(DATA SUPPLIED begins)
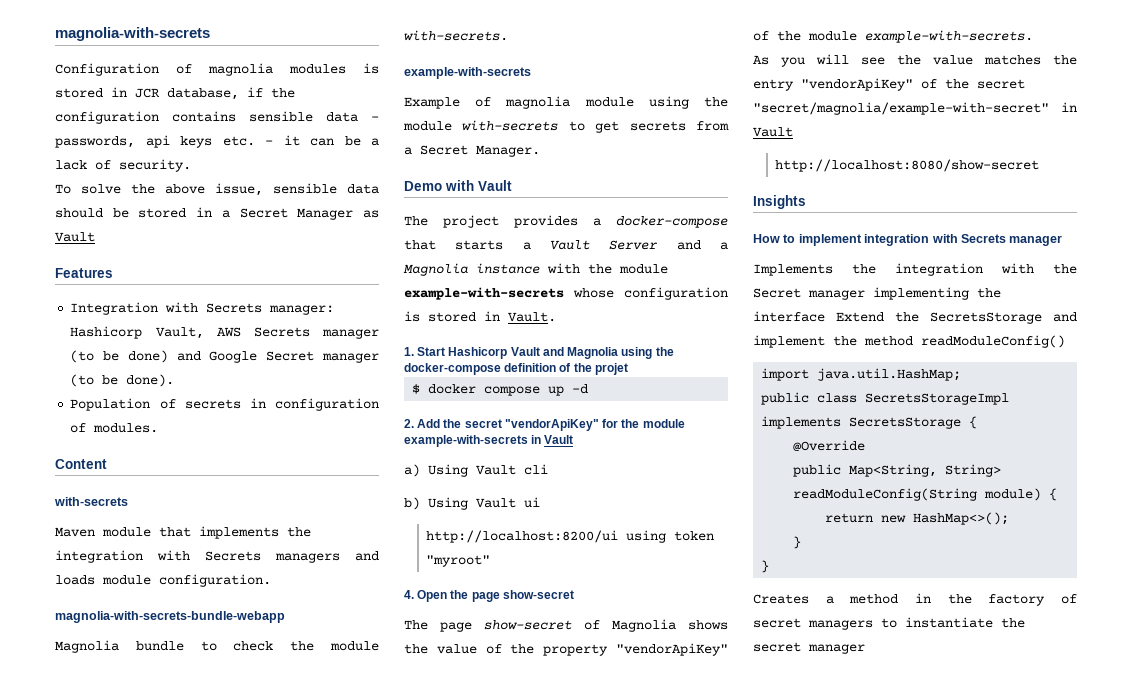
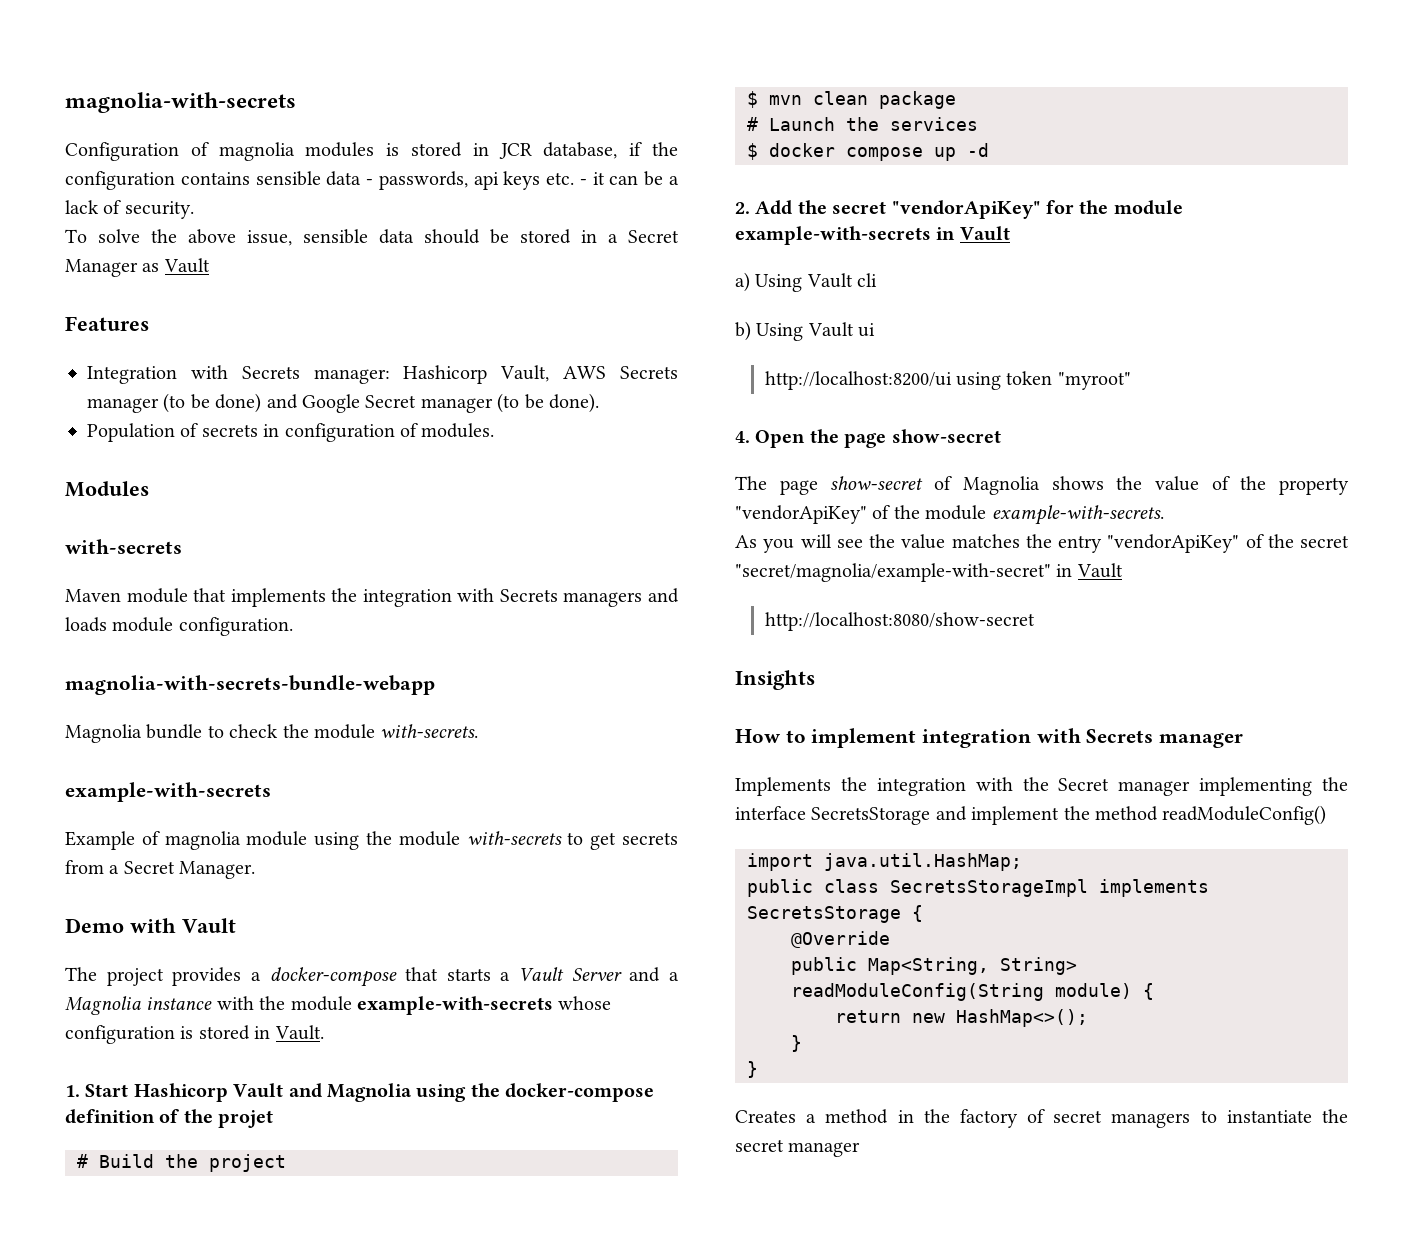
- Content
+ Modules
+ # Build the project
+ $ mvn clean package
+ # Launch the services
- Implements the integration with the Secret manager implementing the interface Extend the SecretsStorage and implement the method readModuleConfig()
+ Implements the integration with the Secret manager implementing the interface SecretsStorage and implement the method readModuleConfig()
(DATA SUPPLIED ends)
**YOUR OBJECTIVE**
Go through the entries above and print each one exactly, minus the pictures.

**SOLUTION TO THIS EXERCISE**
- Content
+ Modules
+ # Build the project
+ $ mvn clean package
+ # Launch the services
- Implements the integration with the Secret manager implementing the interface Extend the SecretsStorage and implement the method readModuleConfig()
+ Implements the integration with the Secret manager implementing the interface SecretsStorage and implement the method readModuleConfig()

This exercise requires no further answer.